What size A.T.V. do you need ?
If you already play a Warburton mouthpiece, all the A.T.V. rim diameters are the same as our regular mouthpieces. For example, if you play a Warburton 4SV you would want the size 4 A.T.V.
If you play another manufacturer's mouthpiece, our trumpet mouthpiece comparison chart may be able to help you find the Warburton size that matches your mouthpiece.
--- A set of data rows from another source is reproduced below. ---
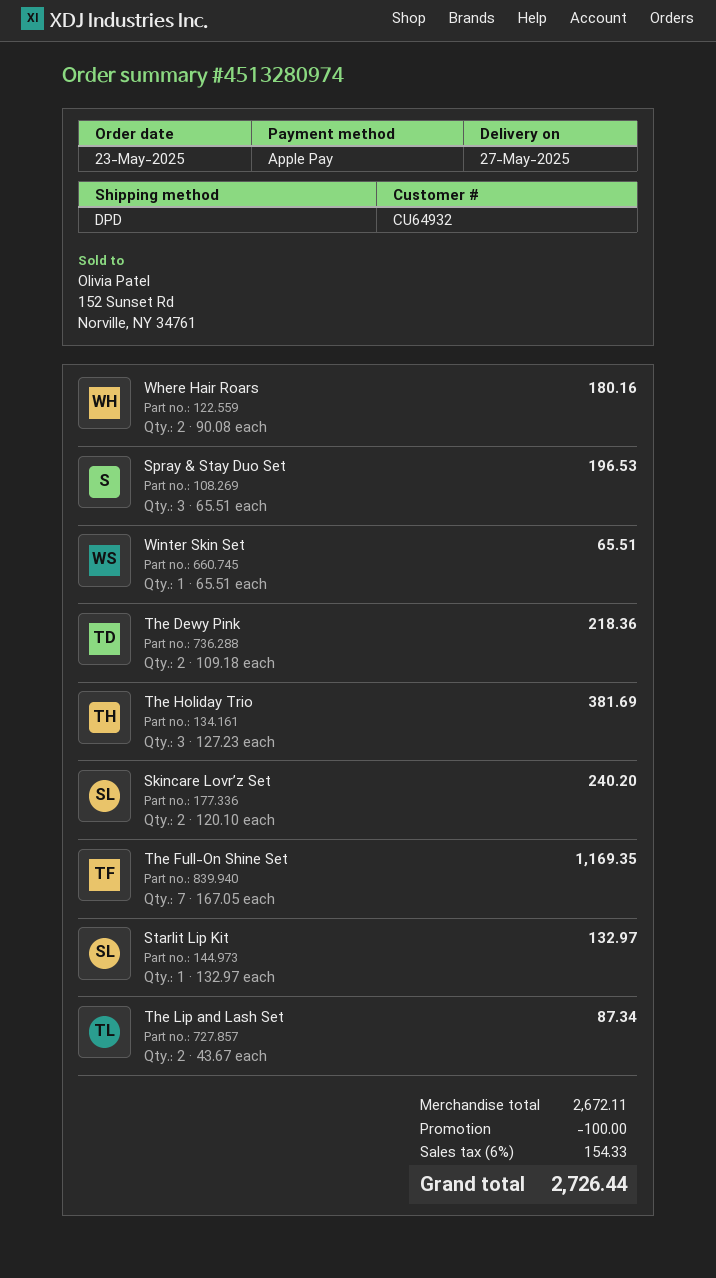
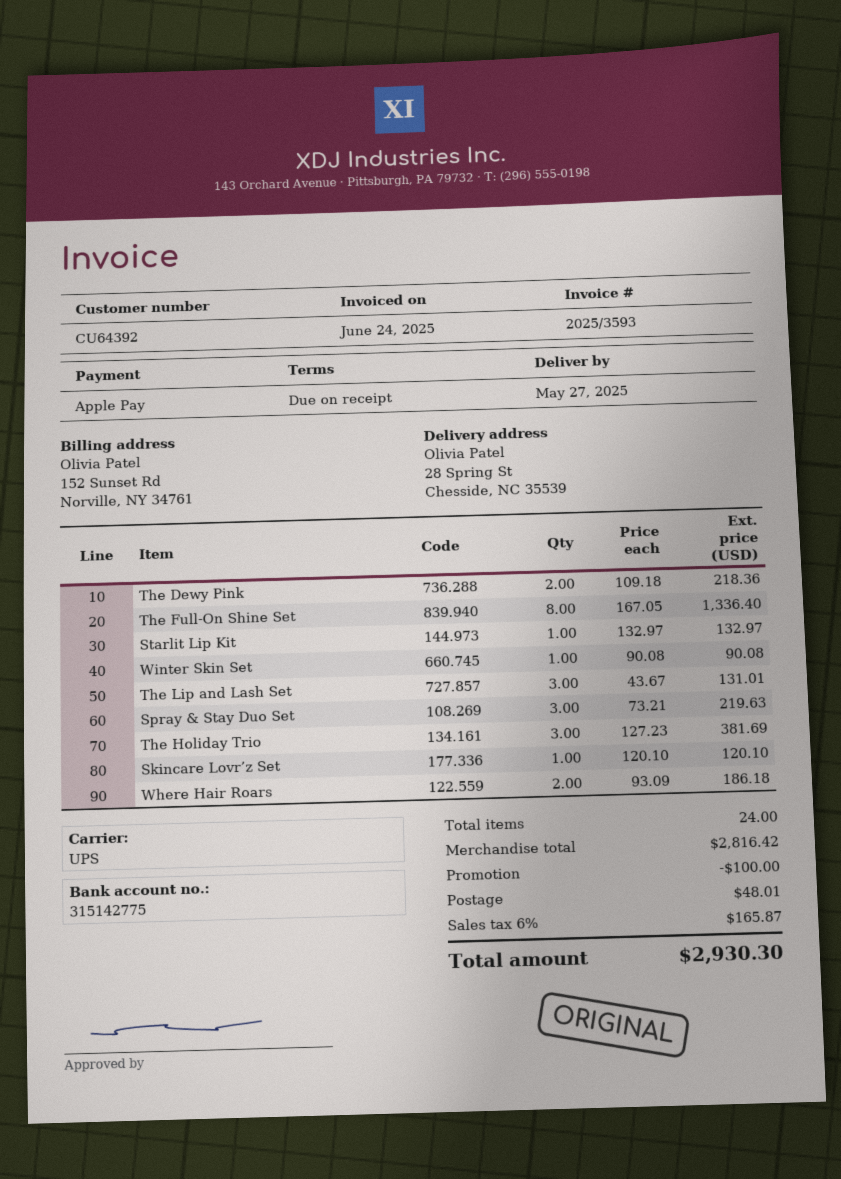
customer number: CU64932 -> CU64392
shipping method: DPD -> UPS
Where Hair Roars: 2 x 90.08 = 180.16 -> 2 x 93.09 = 186.18
Spray & Stay Duo Set: 3 x 65.51 = 196.53 -> 3 x 73.21 = 219.63
Winter Skin Set: 1 x 65.51 = 65.51 -> 1 x 90.08 = 90.08
Skincare Lovr’z Set: 2 x 120.10 = 240.20 -> 1 x 120.10 = 120.10
The Full-On Shine Set: 7 x 167.05 = 1169.35 -> 8 x 167.05 = 1336.40
The Lip and Lash Set: 2 x 43.67 = 87.34 -> 3 x 43.67 = 131.01
subtotal: 2672.11 -> 2816.42
shipping: none -> 48.01
tax: 6% = 154.33 -> 6% = 165.87
total: 2726.44 -> 2930.30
For example, if you play a Schilke 15 you should order the size 3 A.T.V.
Instructions for Use - Warburton A.T.V. (Advanced Training Visualizer)
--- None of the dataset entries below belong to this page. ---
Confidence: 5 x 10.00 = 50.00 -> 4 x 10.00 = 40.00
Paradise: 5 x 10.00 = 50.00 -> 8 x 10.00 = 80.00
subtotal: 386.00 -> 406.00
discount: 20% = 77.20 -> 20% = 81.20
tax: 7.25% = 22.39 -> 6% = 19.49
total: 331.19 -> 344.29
Use the A.T.V. to develop a relaxed aperture
A relaxed aperture will greatly improve tone and efficiency.
Start a buzz on the A.T.V. in a register where you can get a full, naturally loud buzz.
Buzz a descending scale while trying to maintain a full buzz along the entire width of your aperture (from rim to rim).
Hint: Do not relax the support muscles around the aperture.
During the following days, try to work down to lower pitches. If you can buzz down to a low C on the A.T.V., you are doing great – into the pedal register, fantastic!
When first starting out, even many experienced players cannot do this exercise well at all. They quickly improve and then are pleasantly surprised to hear an amazing improvement in lower and middle register tone quality.
Use the A.T.V. for a high intensity workout
These advanced exercises will push the limits of your physical capabilities.
Advanced Exercise 1:
Start in the middle register. Ascend upwards in siren-like glides extending your reach each time. Go for the highest pitch you can reach without a thinning of the sound or excessive arm pressure. You may be surprised at the amount of resistance that is created with this exercise. The A.T.V. will not allow you to have success until your breath is highly compressed and solidly supported and your aperture is relaxed!
This is a very intense exercise intended for advanced players. Avoid pushing yourself beyond natural limits. You wouldn't go into a gym and begin with the heaviest weights without warming up, so likewise, don't attempt these without a good warm-up first.
This exercise combines Isometric and Isotonic techniques to build powerful control.
Quickly ascend to the highest pitch you can achieve without strain or excess pressure. Immediately begin a slow, siren-like descending glide. Time your descent so that your entire air supply is depleted when you arrive at your target pitch.
As you gain strength over the following weeks, the parameters on both ends will increase.
This exercise can be compared to curling a barbell to your chest, and lowering it back down very slowly. It is very challenging and very taxing because you're focusing on TWO things simultaneously:
learning how to maintain a proper buzz across the entire aperture throughout the exercise
learning how to adjust embouchure muscle contraction as needed
all while getting the workout needed for the muscle conditioning process.
Remember, your muscles will only rebuild and gain strength during the rest time which follows - Please allow this process the time it needs to work. Regular practice will not interfere with your progress, but wait at least 48 hours until your next attempt at this exercise.